> _Aim of the exercise_:
Everything from the line with "(361, 684) none" to the final line of the entries is to be set down exactly, except the pictures.

> _Source material_:
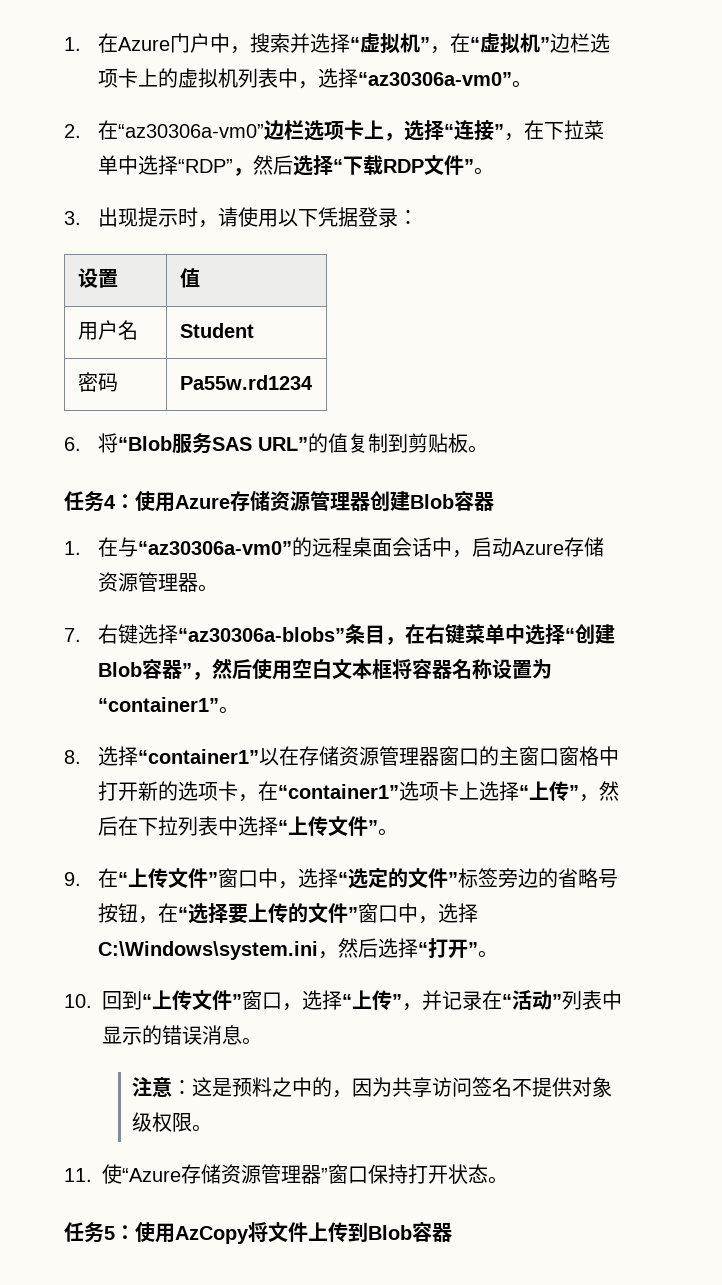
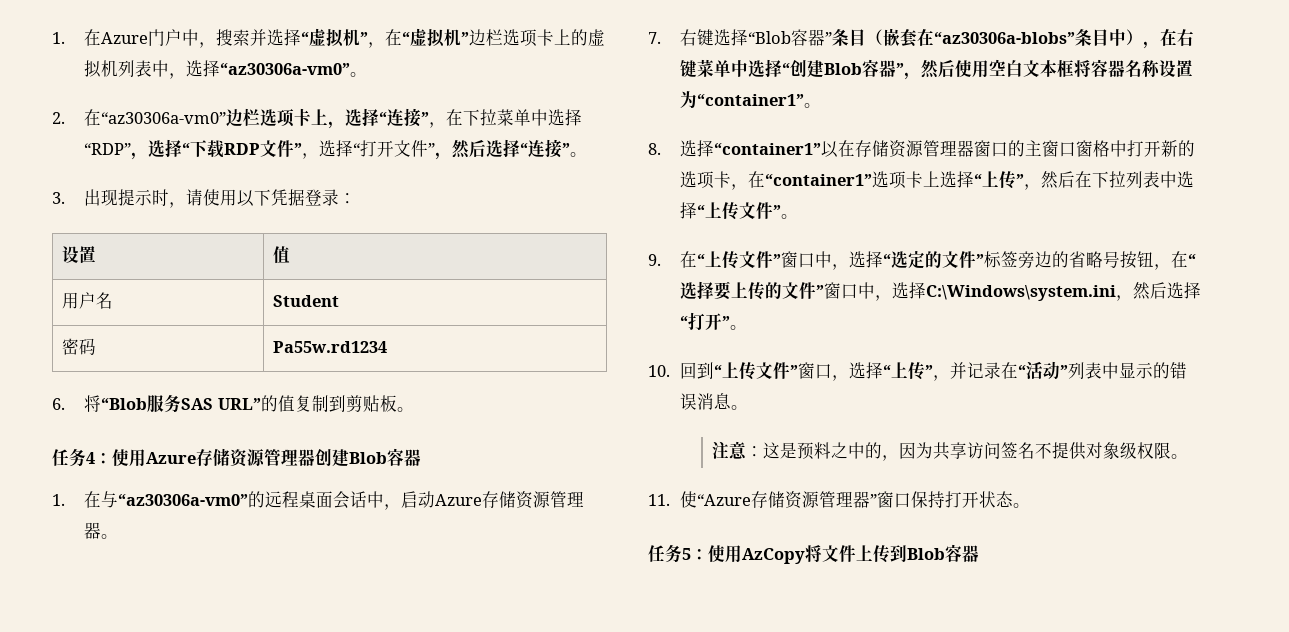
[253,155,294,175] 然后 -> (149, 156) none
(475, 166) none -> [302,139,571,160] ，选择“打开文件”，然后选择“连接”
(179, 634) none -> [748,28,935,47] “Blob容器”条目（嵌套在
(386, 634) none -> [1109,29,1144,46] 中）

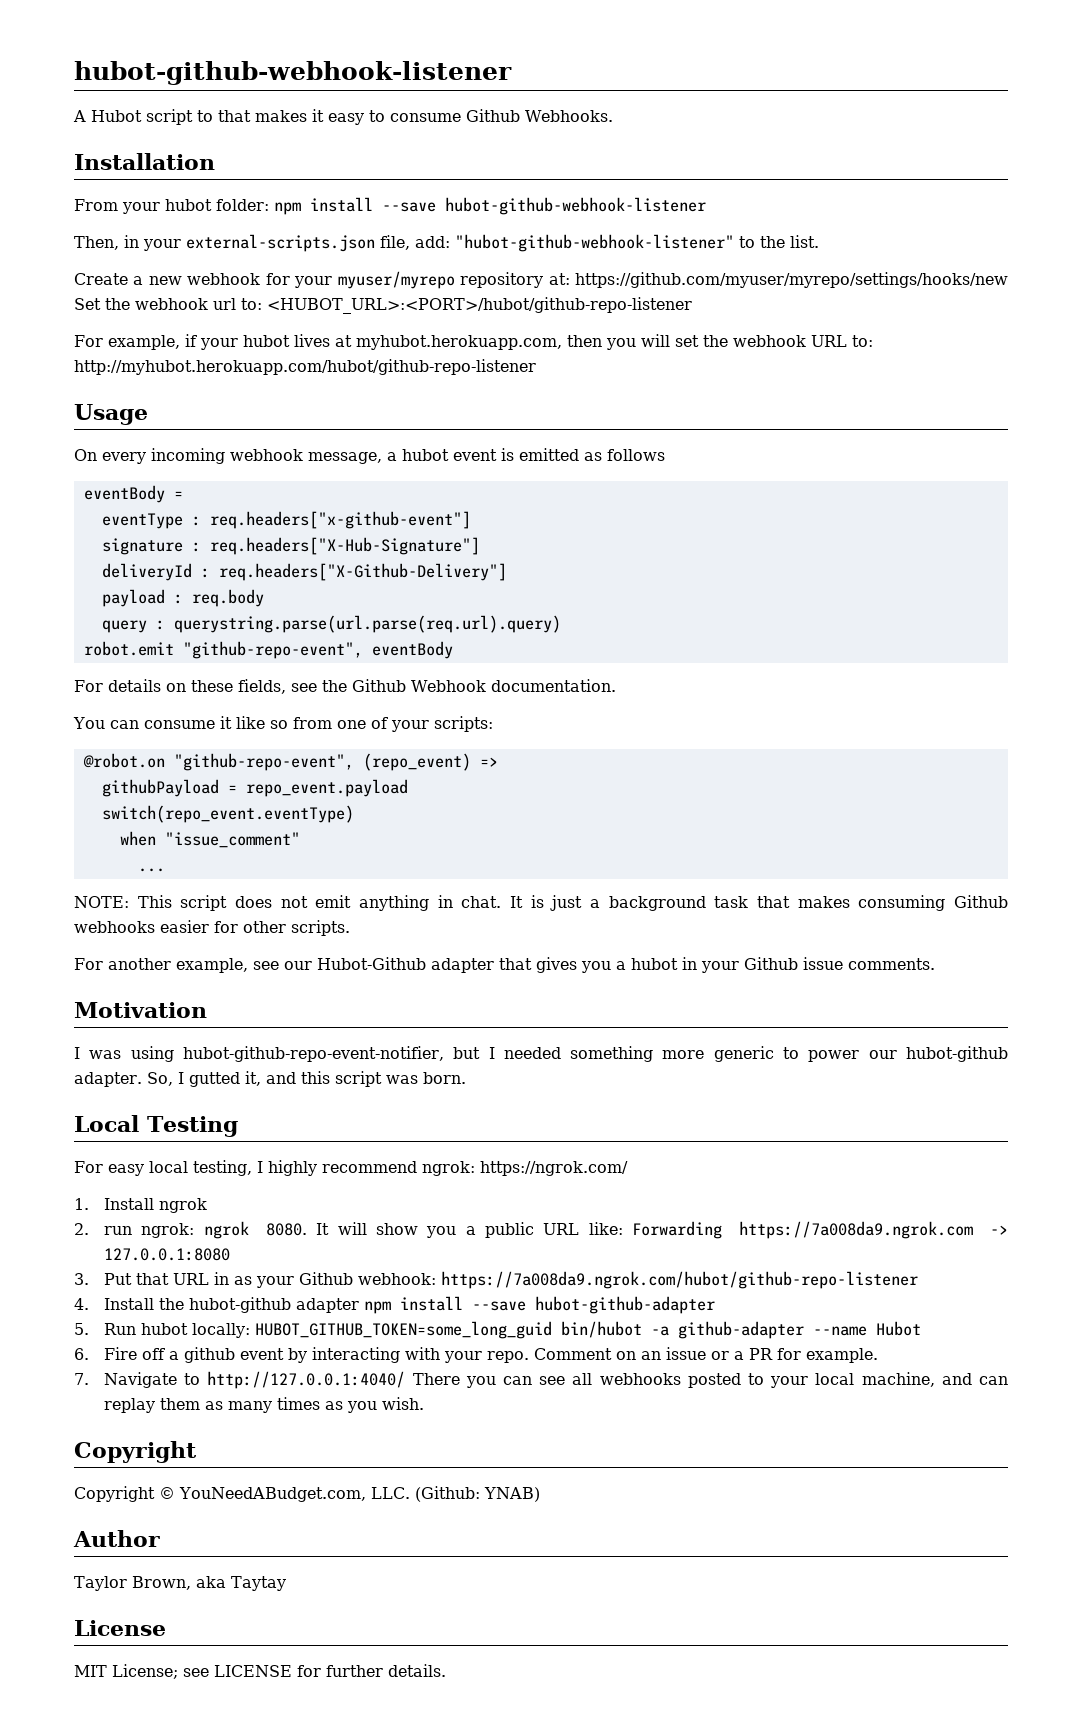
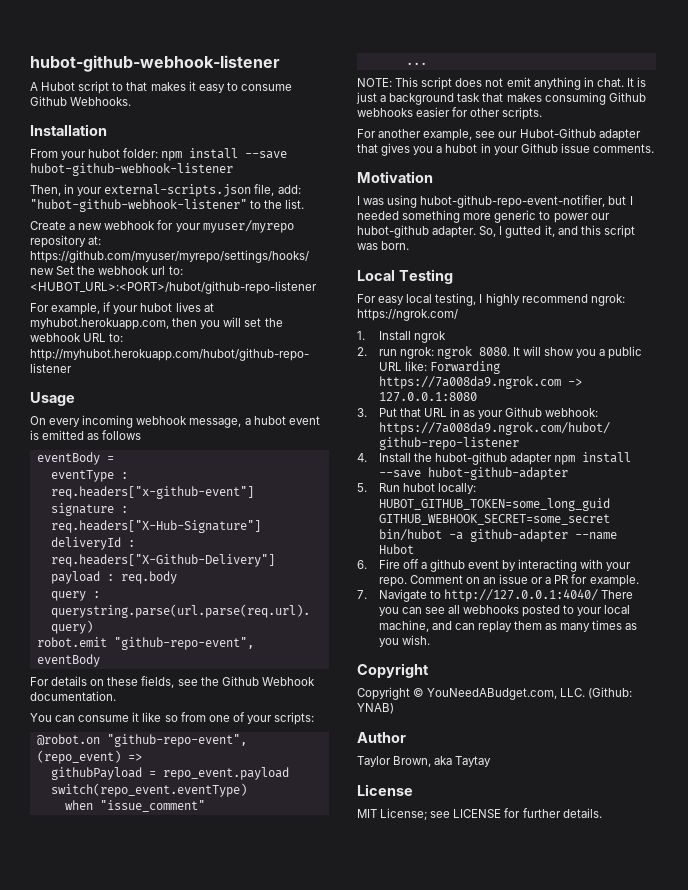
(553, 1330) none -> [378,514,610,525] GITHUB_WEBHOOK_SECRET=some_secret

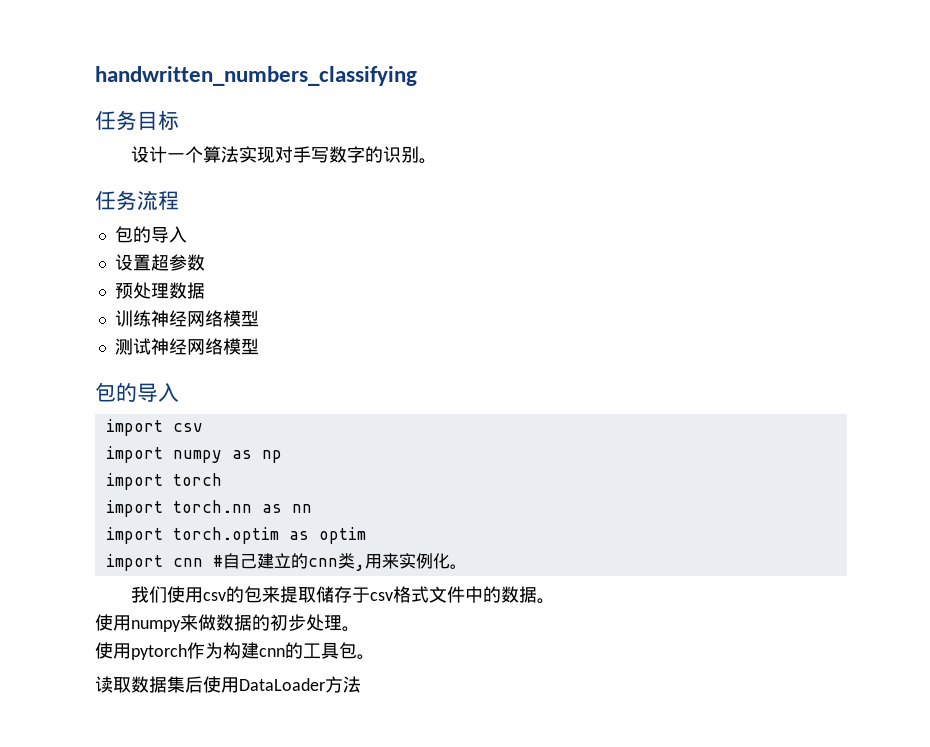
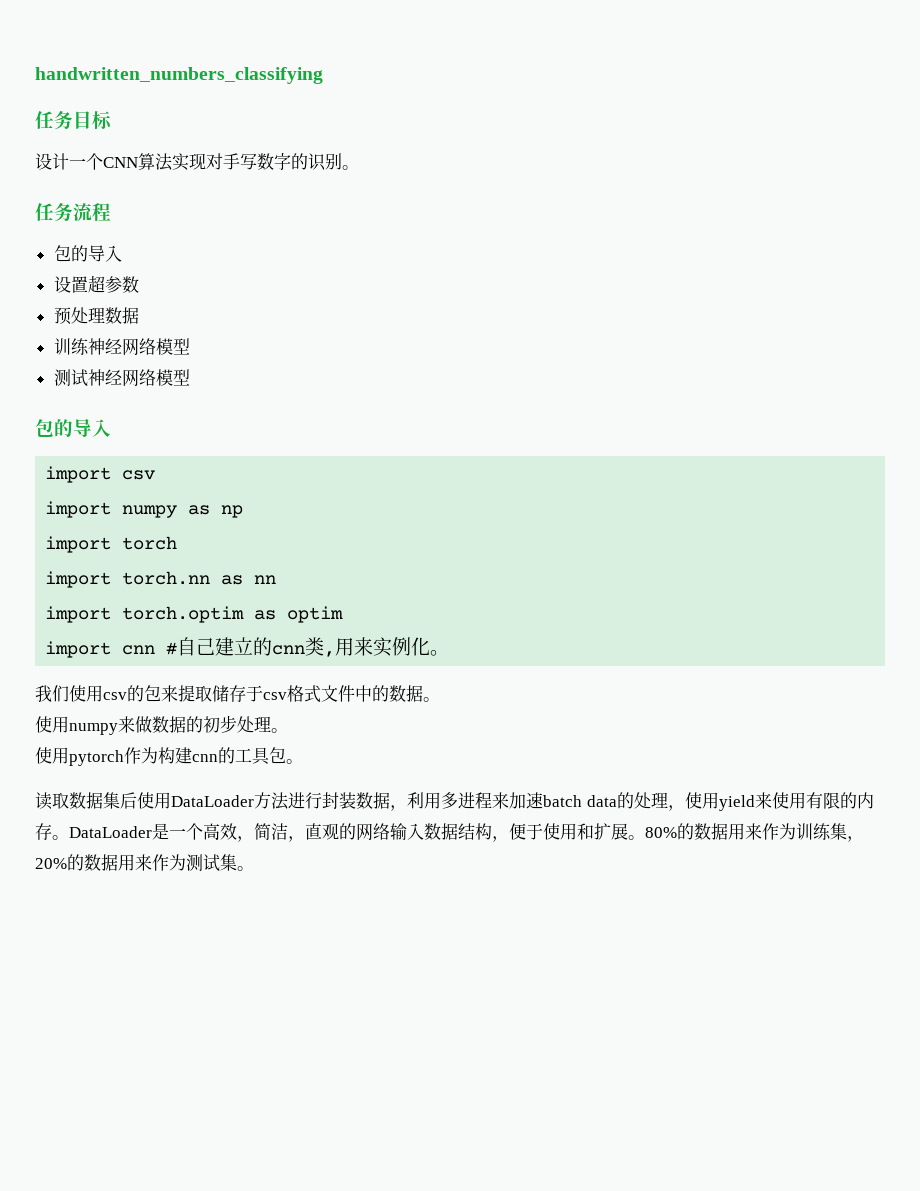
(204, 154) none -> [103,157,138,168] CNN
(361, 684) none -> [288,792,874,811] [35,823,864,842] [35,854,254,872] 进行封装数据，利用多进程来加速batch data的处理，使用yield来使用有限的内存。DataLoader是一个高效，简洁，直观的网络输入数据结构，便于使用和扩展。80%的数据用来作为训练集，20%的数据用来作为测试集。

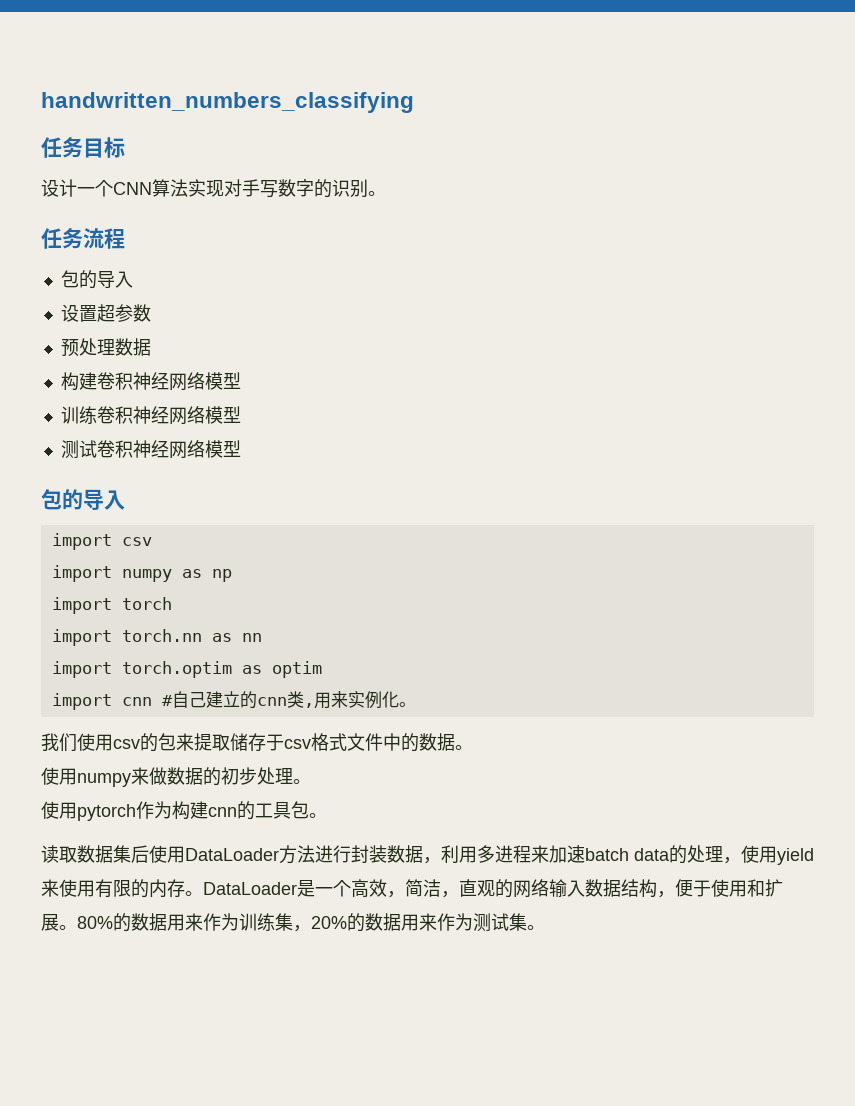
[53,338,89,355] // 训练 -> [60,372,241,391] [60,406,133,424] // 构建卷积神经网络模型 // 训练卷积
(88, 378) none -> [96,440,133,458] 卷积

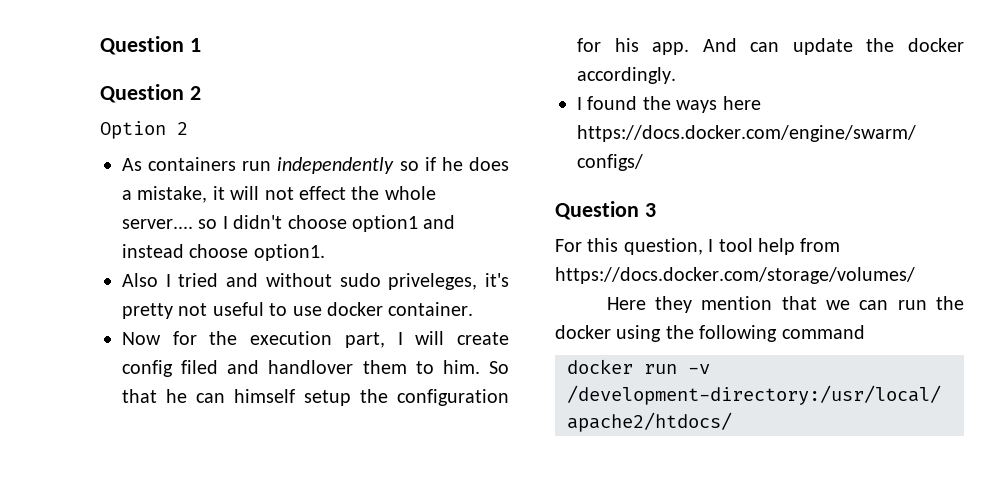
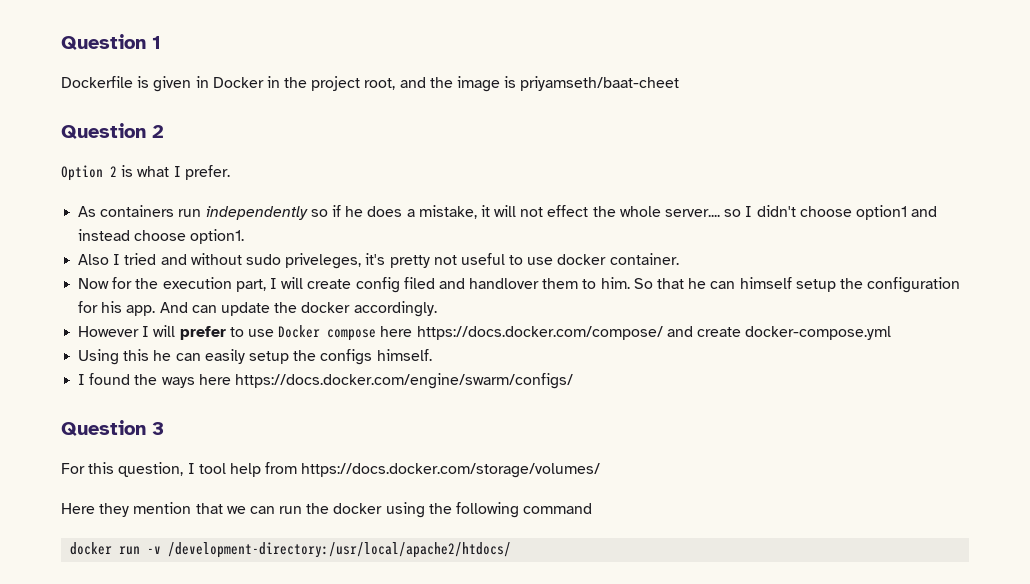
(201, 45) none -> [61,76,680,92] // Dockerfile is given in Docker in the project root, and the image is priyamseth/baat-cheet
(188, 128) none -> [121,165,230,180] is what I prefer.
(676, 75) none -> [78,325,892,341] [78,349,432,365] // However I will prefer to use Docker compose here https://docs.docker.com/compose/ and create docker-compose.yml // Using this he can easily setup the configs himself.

> _Result for this exercise_:
(361, 684) none -> [288,792,874,811] [35,823,864,842] [35,854,254,872] 进行封装数据，利用多进程来加速batch data的处理，使用yield来使用有限的内存。DataLoader是一个高效，简洁，直观的网络输入数据结构，便于使用和扩展。80%的数据用来作为训练集，20%的数据用来作为测试集。

[53,338,89,355] // 训练 -> [60,372,241,391] [60,406,133,424] // 构建卷积神经网络模型 // 训练卷积
(88, 378) none -> [96,440,133,458] 卷积

(201, 45) none -> [61,76,680,92] // Dockerfile is given in Docker in the project root, and the image is priyamseth/baat-cheet
(188, 128) none -> [121,165,230,180] is what I prefer.
(676, 75) none -> [78,325,892,341] [78,349,432,365] // However I will prefer to use Docker compose here https://docs.docker.com/compose/ and create docker-compose.yml // Using this he can easily setup the configs himself.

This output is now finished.